### REQUIRED ACTION:
State only the count of lines in the listing below that hold "none".

### EXCERPTED RECORDS:

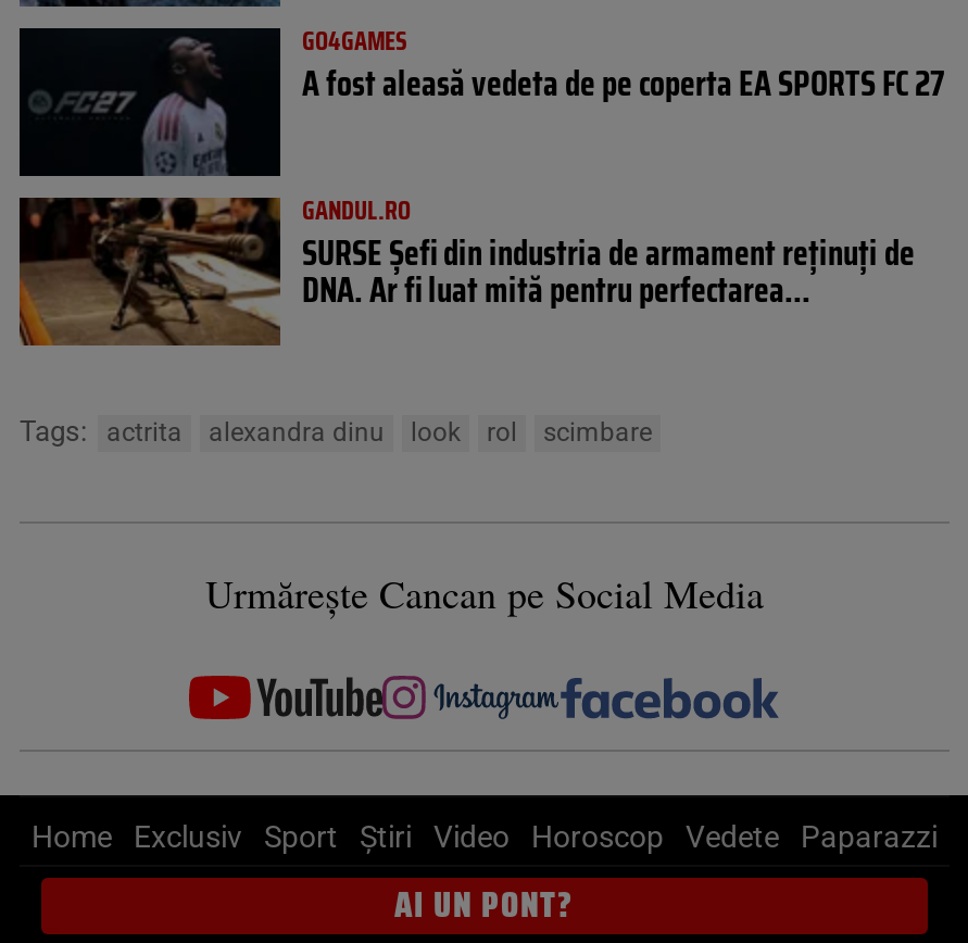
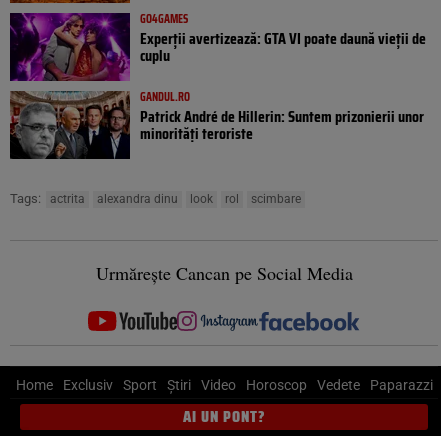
[17,26,945,178] [image] | A fost aleasă vedeta de pe coperta EA SPORTS FC 27 -> [9,12,426,82] [image] | Experții avertizează: GTA VI poate daună vieții de | cuplu
[17,196,915,348] [image] | SURSE Șefi din industria de armament reținuți de | DNA. Ar fi luat mită pentru perfectarea... -> [9,90,424,160] [image] | Patrick André de Hillerin: Suntem prizonierii unor | minorități teroriste

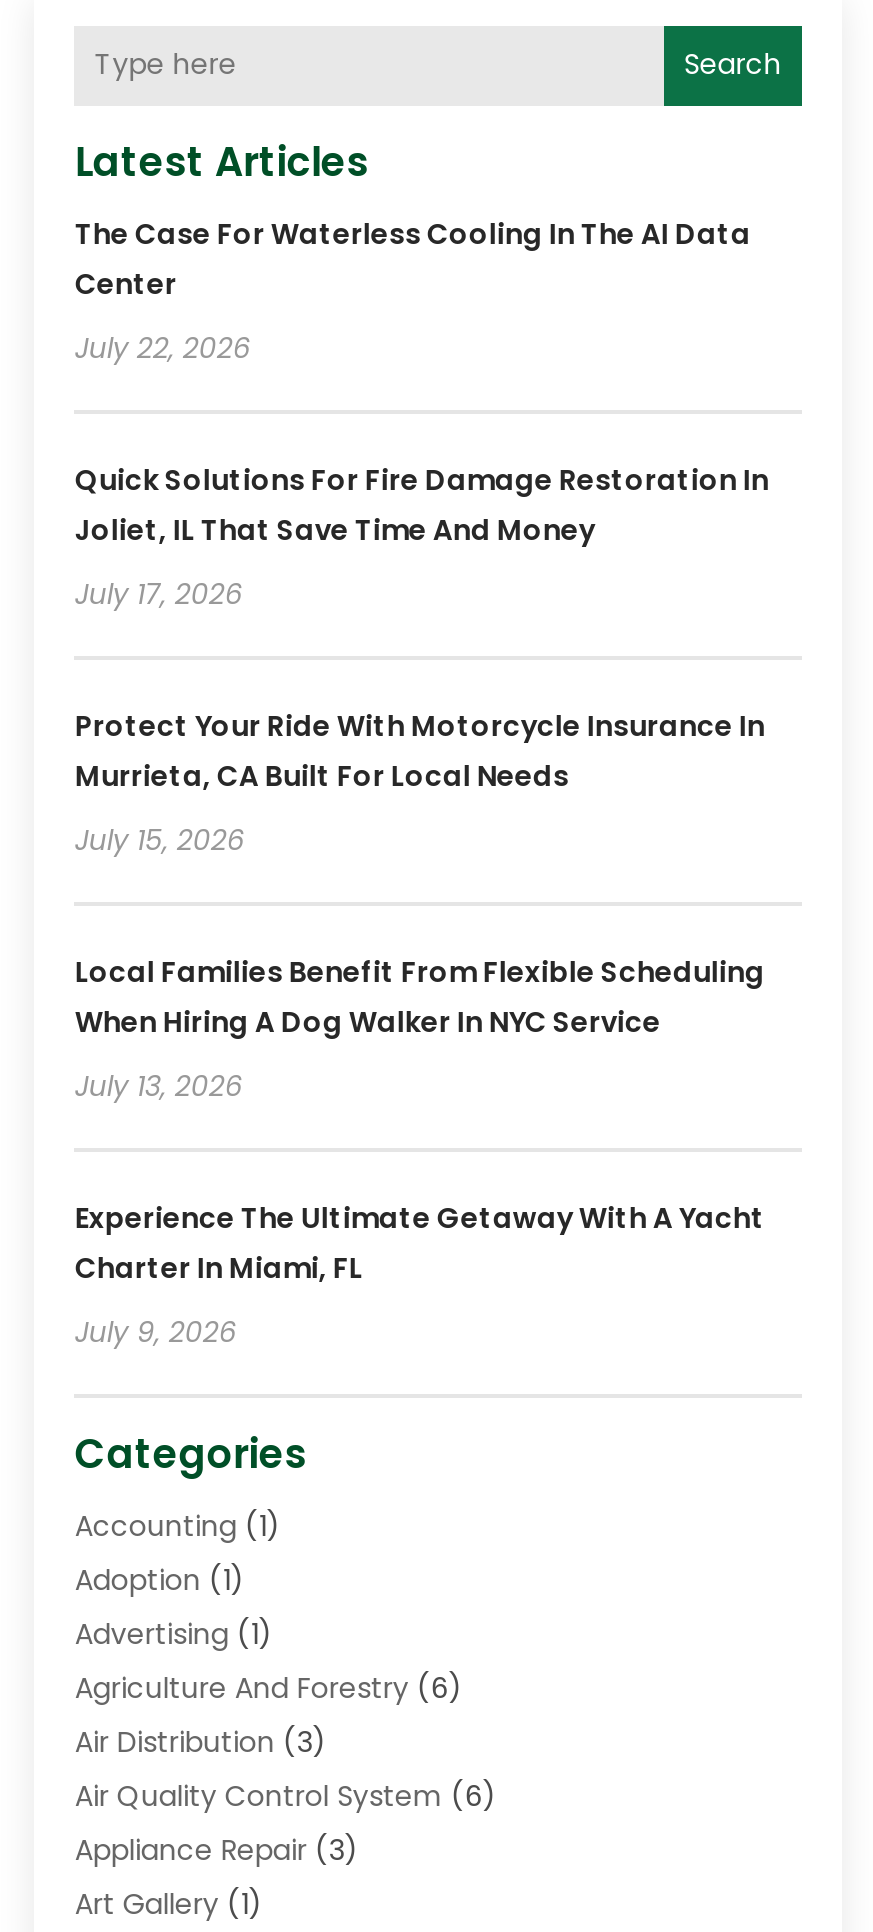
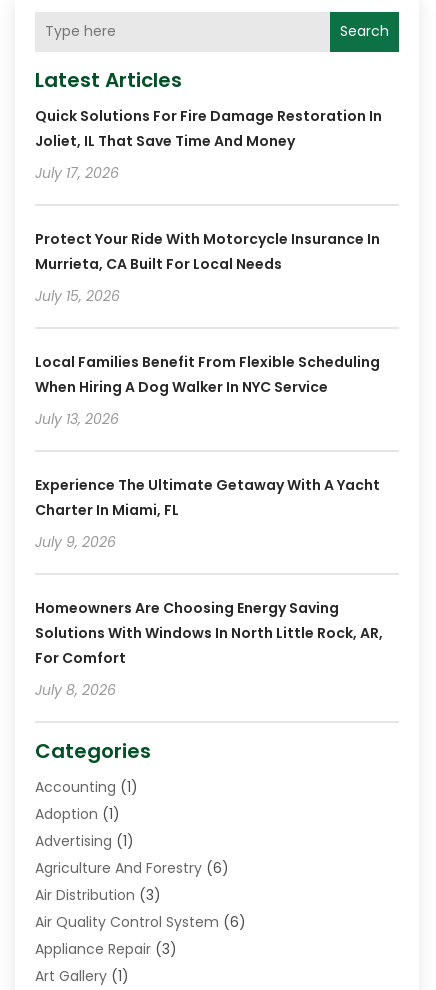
[75,213,751,367] The Case For Waterless Cooling In The AI Data | Center | July 22, 2026 -> none
moved [75,459,769,1351] -> [35,106,382,552]: Quick Solutions For Fire Damage Restoration In | Joliet, IL That Save Time And Money | July 17, 2026 | ... | Charter In Miami, FL | July 9, 2026
none -> [35,598,383,700] Homeowners Are Choosing Energy Saving | Solutions With Windows In North Little Rock, AR, | For Comfort | July 8, 2026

### ANSWER SECTION:
2